At the line containing "column Value |", begin repeating lines exactly, and stop only after the final line of the records below.

------ SUPPLIED INFORMATION

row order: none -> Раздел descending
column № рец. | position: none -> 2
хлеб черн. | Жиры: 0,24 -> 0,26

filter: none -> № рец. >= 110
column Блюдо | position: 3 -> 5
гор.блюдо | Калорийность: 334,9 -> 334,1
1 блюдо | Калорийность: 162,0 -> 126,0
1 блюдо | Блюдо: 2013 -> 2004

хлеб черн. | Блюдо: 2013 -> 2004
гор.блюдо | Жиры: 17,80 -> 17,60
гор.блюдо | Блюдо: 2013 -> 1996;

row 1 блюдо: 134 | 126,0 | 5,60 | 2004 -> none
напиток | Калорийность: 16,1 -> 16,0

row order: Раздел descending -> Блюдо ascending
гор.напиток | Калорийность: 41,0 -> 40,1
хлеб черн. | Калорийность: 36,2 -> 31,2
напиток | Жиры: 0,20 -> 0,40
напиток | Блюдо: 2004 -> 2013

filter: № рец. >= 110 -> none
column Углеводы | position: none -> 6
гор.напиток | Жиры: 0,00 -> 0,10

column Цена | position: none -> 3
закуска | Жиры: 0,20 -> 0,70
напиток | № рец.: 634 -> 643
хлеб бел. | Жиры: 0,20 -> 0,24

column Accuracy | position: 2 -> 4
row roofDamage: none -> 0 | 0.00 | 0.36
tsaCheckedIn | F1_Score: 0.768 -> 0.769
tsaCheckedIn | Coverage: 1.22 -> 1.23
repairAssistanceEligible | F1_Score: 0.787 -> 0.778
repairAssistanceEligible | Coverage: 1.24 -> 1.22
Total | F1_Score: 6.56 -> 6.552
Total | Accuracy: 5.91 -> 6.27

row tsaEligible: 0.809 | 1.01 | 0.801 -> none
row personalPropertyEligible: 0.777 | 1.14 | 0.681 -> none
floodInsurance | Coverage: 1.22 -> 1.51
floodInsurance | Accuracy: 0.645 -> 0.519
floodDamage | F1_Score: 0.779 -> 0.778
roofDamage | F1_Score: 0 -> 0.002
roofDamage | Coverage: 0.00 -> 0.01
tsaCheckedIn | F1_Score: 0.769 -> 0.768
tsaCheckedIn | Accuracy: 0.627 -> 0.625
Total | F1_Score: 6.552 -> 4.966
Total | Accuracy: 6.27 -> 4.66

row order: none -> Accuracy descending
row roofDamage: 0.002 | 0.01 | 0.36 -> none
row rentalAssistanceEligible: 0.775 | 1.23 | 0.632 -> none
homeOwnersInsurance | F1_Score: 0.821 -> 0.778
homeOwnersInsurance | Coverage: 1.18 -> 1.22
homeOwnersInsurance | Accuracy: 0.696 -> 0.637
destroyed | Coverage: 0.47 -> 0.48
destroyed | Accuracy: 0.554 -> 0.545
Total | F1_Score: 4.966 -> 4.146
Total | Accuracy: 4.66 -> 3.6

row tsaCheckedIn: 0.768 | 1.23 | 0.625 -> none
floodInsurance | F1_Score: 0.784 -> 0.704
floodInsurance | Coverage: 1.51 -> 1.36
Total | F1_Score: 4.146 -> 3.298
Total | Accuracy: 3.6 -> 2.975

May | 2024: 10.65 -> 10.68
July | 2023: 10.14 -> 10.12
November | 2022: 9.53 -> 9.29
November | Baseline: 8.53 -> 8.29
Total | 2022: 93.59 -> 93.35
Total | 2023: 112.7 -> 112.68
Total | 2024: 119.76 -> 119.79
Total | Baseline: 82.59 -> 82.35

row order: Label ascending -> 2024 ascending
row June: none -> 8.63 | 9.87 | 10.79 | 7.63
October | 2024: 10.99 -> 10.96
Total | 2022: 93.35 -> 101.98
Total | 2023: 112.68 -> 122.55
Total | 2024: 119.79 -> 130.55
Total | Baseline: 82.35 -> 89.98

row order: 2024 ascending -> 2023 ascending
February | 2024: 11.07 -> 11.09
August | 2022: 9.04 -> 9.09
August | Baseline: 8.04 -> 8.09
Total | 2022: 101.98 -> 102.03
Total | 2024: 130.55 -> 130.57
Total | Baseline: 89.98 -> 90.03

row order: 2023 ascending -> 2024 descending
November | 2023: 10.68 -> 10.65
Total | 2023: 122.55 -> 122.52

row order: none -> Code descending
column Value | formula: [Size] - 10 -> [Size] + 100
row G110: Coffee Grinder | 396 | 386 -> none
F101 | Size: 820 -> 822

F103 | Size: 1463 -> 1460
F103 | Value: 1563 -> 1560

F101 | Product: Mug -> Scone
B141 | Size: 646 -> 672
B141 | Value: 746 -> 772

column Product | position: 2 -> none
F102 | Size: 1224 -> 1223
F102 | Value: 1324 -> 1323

------------

§ **ANSWER SECTION**
column Value | formula: [Size] - 10 -> [Size] + 100
row G110: Coffee Grinder | 396 | 386 -> none
F101 | Size: 820 -> 822

F103 | Size: 1463 -> 1460
F103 | Value: 1563 -> 1560

F101 | Product: Mug -> Scone
B141 | Size: 646 -> 672
B141 | Value: 746 -> 772

column Product | position: 2 -> none
F102 | Size: 1224 -> 1223
F102 | Value: 1324 -> 1323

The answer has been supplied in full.